### GIVEN ENTRIES ###
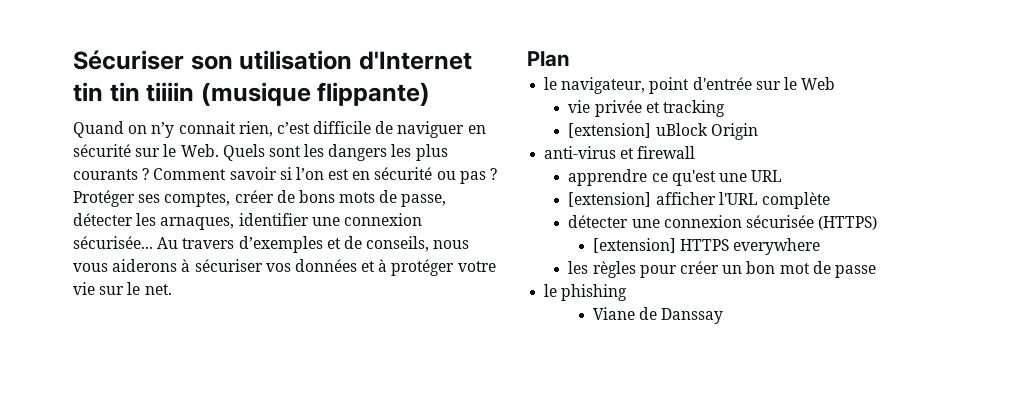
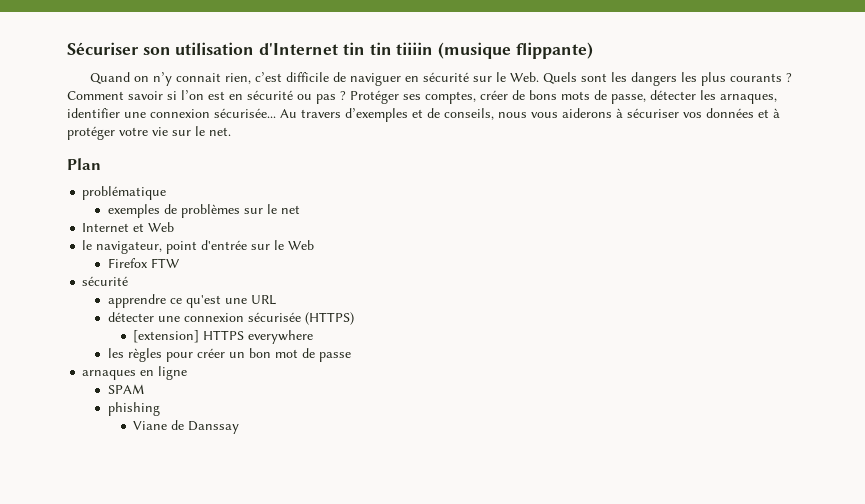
(570, 59) none -> [82,186,167,200] [107,204,300,218] [82,222,175,232] // problématique // exemples de problèmes sur le net // Internet et Web
[568,100,726,117] [568,123,758,140] [544,146,696,159] vie privée et tracking // [extension] uBlock Origin // anti-virus et firewall -> [107,258,180,268] [82,276,129,286] Firefox FTW // sécurité
[568,192,831,209] // [extension] afficher l'URL complète -> (276, 300) none
[544,284,558,297] le -> [82,366,188,380] [107,384,144,394] arnaques en ligne // SPAM //

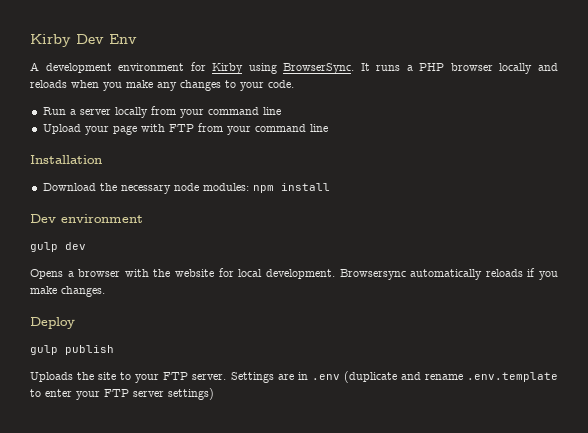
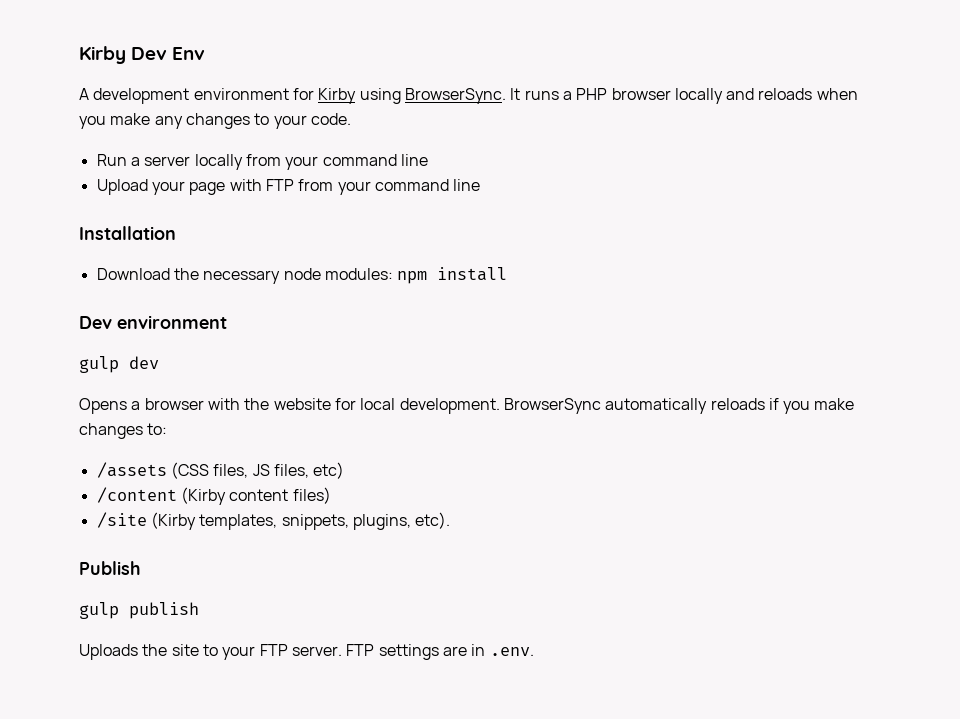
[339,269,406,280] Browsersync -> [503,398,601,414] BrowserSync
[61,286,105,297] [30,317,75,329] changes. // Deploy -> [79,423,168,439] [96,462,345,479] [96,487,331,505] [96,512,451,530] [79,561,141,575] changes to: // /assets (CSS files, JS files, etc) // /content (Kirby content files) // /site (Kirby templates, snippets, plugins, etc). // Publish
[230,371,558,383] [30,388,214,400] Settings are in .env (duplicate and rename .env.template to enter your FTP server settings) -> [346,644,534,660] FTP settings are in .env.

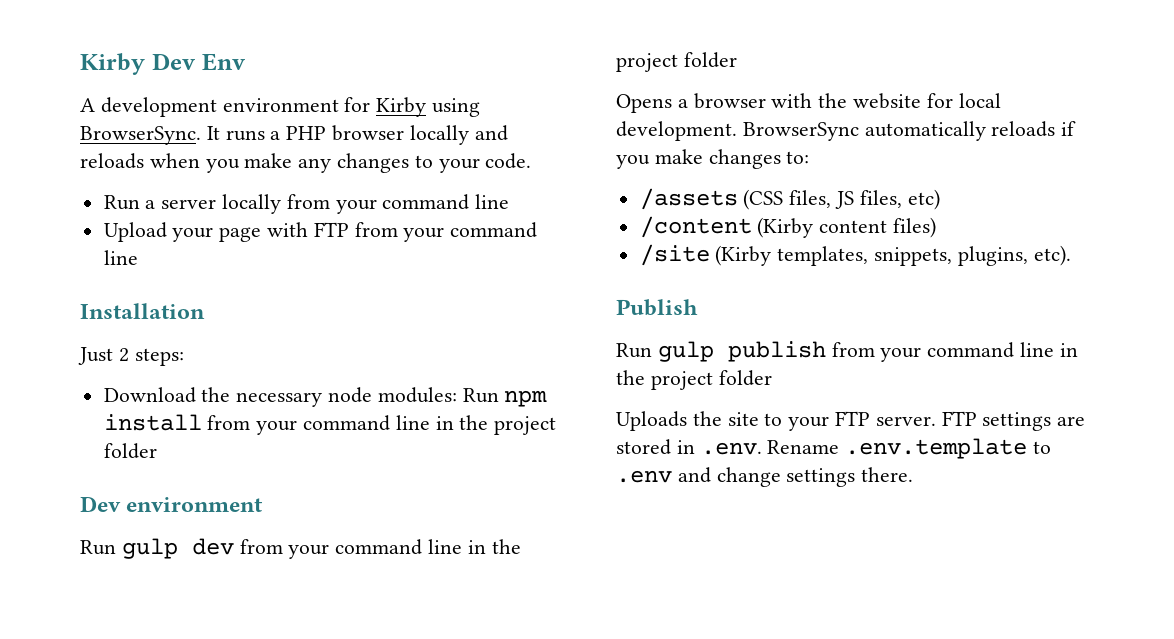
(176, 233) none -> [78,347,184,366] // Just 2 steps:
(393, 274) none -> [462,388,499,403] Run
(508, 274) none -> [207,415,557,435] [103,443,157,459] from your command line in the project folder
(227, 322) none -> [80,540,116,555] Run
(159, 362) none -> [239,539,521,559] [616,52,737,72] from your command line in the project folder
(141, 568) none -> [616,343,652,358] Run
(199, 610) none -> [831,342,1078,362] [616,370,772,390] from your command line in the project folder
(467, 651) none -> [616,439,671,455] stored
(534, 651) none -> [767,438,1052,459] [616,467,914,487] Rename .env.template to .env and change settings there.

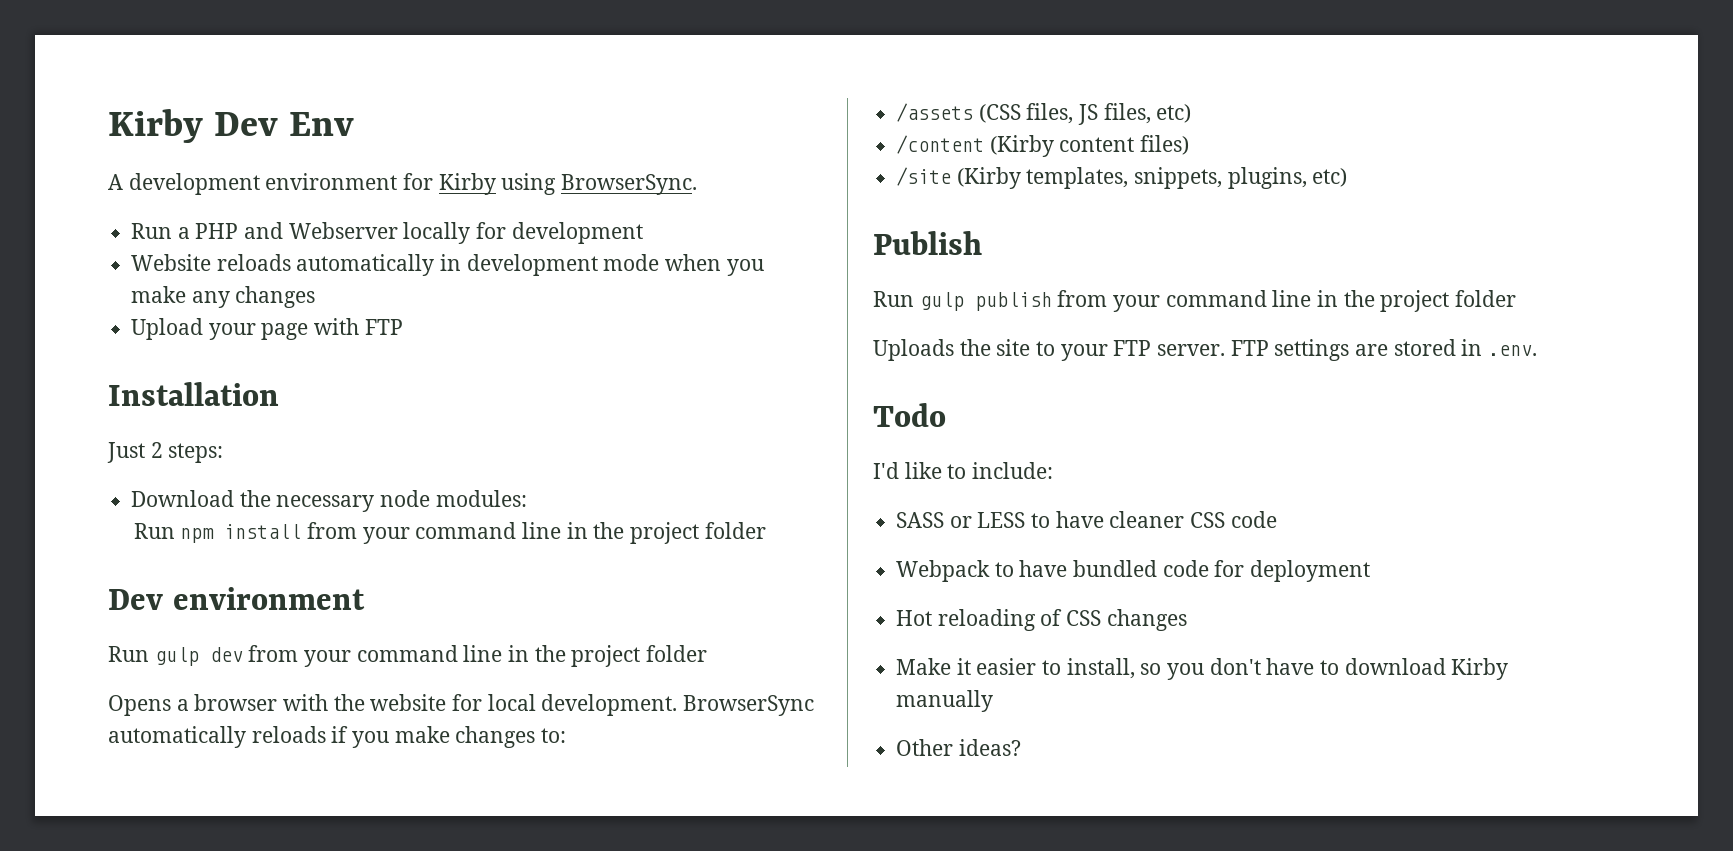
[206,125,508,145] [80,153,144,169] It runs a PHP browser locally and reloads -> [131,222,643,244] [131,254,660,276] // Run a PHP and Webserver locally for development // Website reloads automatically in development mode
[414,153,532,173] [103,194,510,214] to your code. // Run a server locally from your command line -> (316, 297) none
[354,222,538,242] [103,250,138,265] from your command line -> (403, 327) none
(457, 395) none -> (527, 498) //
[1033,245,1071,266] etc). -> [1312,168,1348,187] etc)
[767,438,1052,459] [616,467,914,487] Rename .env.template to .env and change settings there. -> [873,403,946,427] [873,462,1054,479] [896,511,1277,528] [896,560,1371,582] [896,609,1187,631] [896,658,1509,680] [896,690,994,712] [896,739,1021,756] // Todo // I'd like to include: // SASS or LESS to have cleaner CSS code // Webpack to have bundled code for deployment // Hot reloading of CSS changes // Make it easier to install, so you don't have to download Kirby manually // Other ideas?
###
## [EXERCISE]
Above are the records; copy exactly the lines from the line with "[206,125,508,145] [80,153,144,169] It" through the line with "[1033,245,1071,266] etc). ->", both included.

## [YOUR SOLUTION]
[206,125,508,145] [80,153,144,169] It runs a PHP browser locally and reloads -> [131,222,643,244] [131,254,660,276] // Run a PHP and Webserver locally for development // Website reloads automatically in development mode
[414,153,532,173] [103,194,510,214] to your code. // Run a server locally from your command line -> (316, 297) none
[354,222,538,242] [103,250,138,265] from your command line -> (403, 327) none
(457, 395) none -> (527, 498) //
[1033,245,1071,266] etc). -> [1312,168,1348,187] etc)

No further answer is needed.